▸ **Exercise details**
Taking the listing below, restate word for word each line from the line with "invoice date: 2020-01-07 -> 2020-01-12" to the line with "total: 352.11 -> 381.96", ends included, and stop there.

▸ **Supplied records**

________

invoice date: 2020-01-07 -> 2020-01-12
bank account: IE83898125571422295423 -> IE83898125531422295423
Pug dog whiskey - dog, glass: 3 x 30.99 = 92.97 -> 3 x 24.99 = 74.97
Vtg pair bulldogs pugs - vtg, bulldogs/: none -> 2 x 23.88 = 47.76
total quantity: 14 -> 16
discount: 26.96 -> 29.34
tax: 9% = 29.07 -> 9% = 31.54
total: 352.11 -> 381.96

________

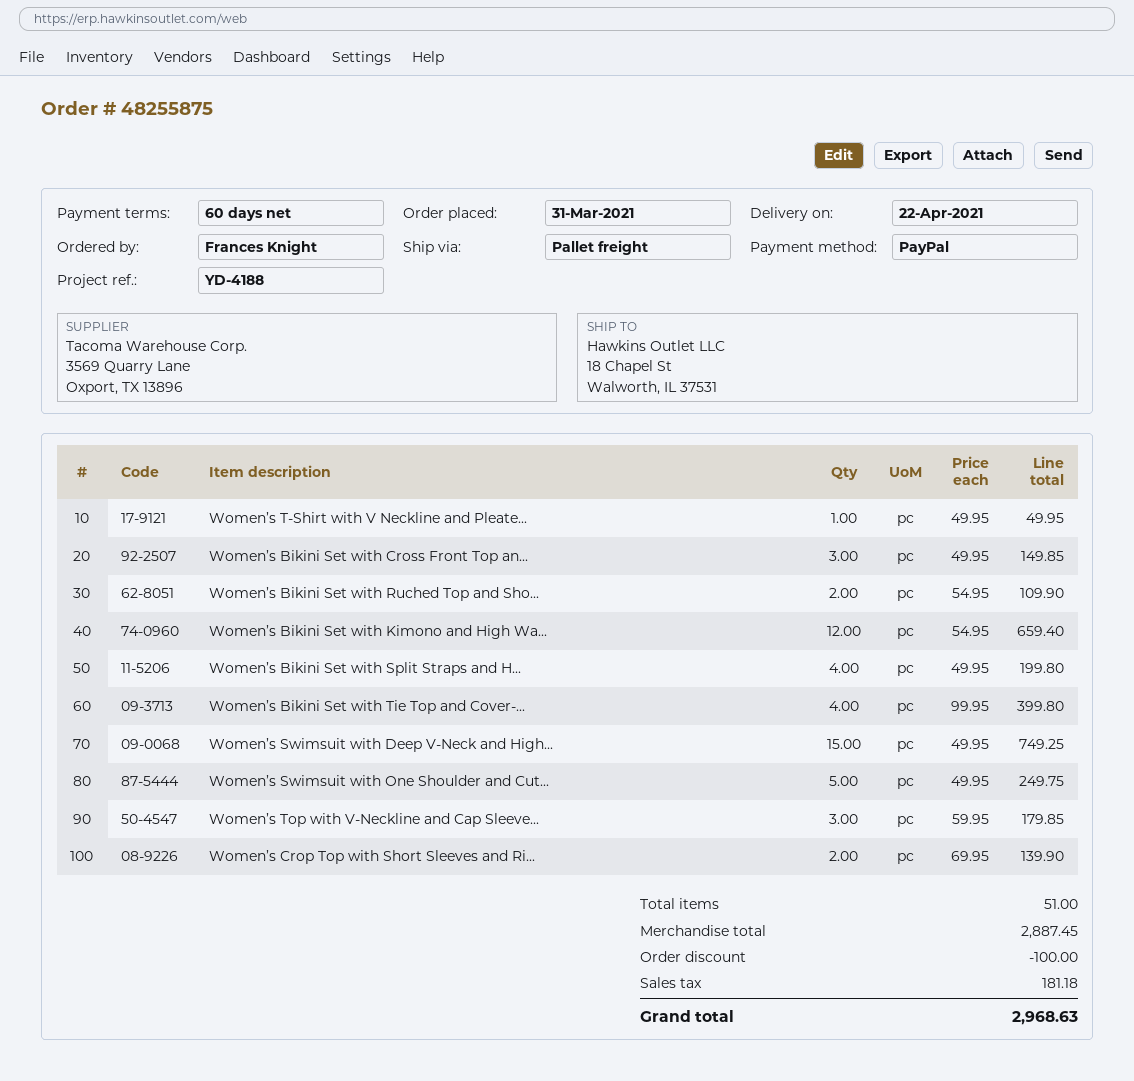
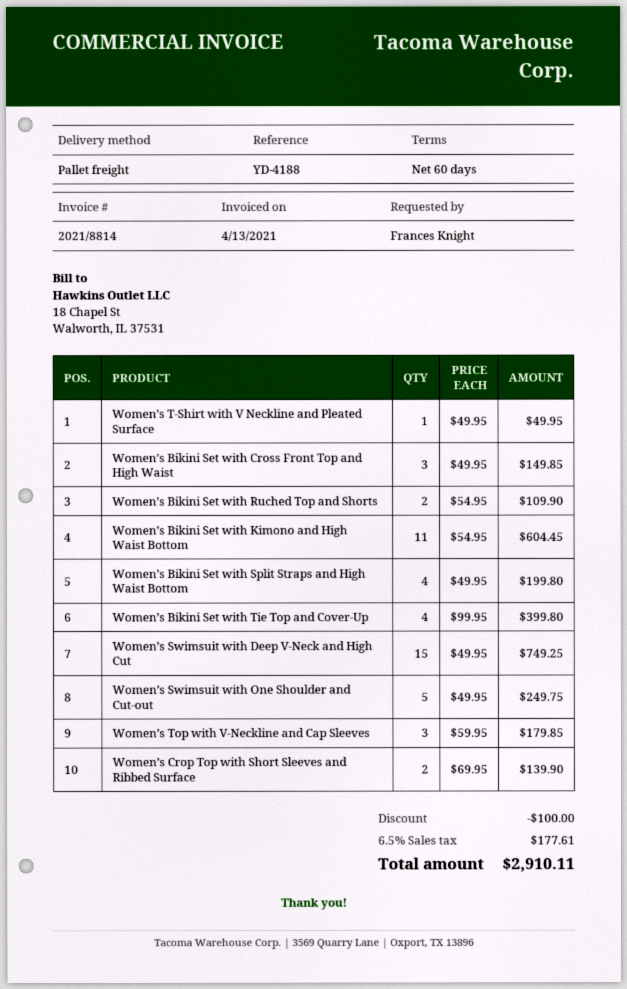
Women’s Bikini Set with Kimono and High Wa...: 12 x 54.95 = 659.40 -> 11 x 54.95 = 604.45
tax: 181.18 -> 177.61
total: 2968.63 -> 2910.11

________

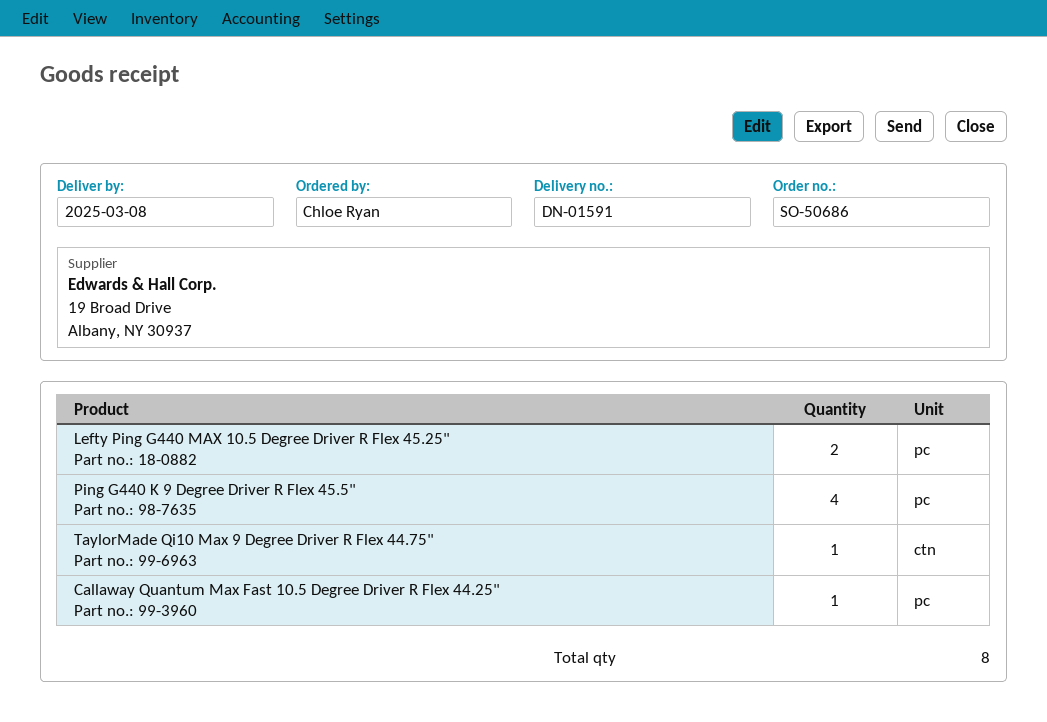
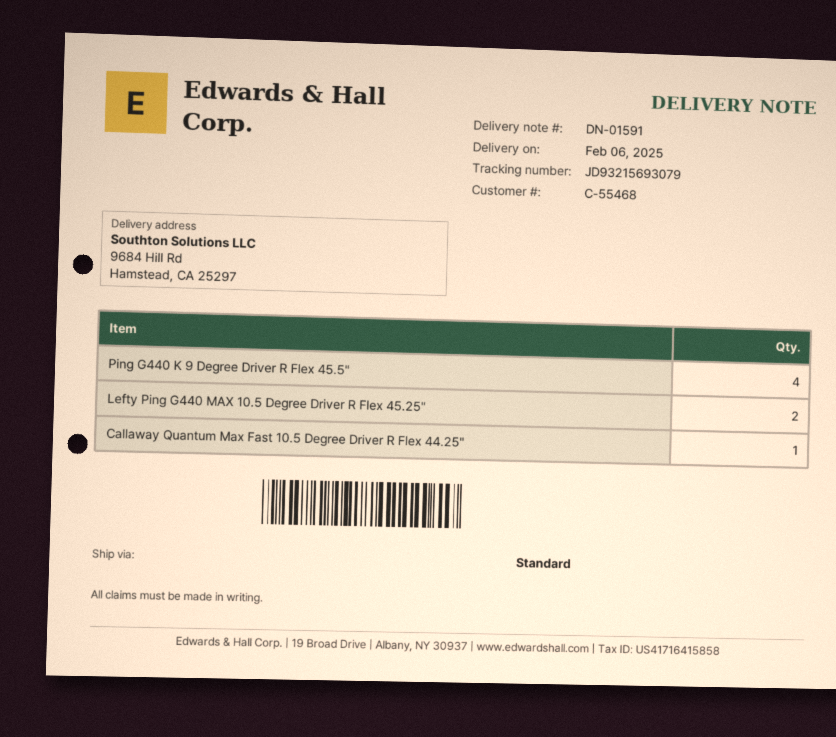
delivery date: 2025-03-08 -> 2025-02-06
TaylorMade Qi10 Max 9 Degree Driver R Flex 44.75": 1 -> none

________

▸ **Written answer**
invoice date: 2020-01-07 -> 2020-01-12
bank account: IE83898125571422295423 -> IE83898125531422295423
Pug dog whiskey - dog, glass: 3 x 30.99 = 92.97 -> 3 x 24.99 = 74.97
Vtg pair bulldogs pugs - vtg, bulldogs/: none -> 2 x 23.88 = 47.76
total quantity: 14 -> 16
discount: 26.96 -> 29.34
tax: 9% = 29.07 -> 9% = 31.54
total: 352.11 -> 381.96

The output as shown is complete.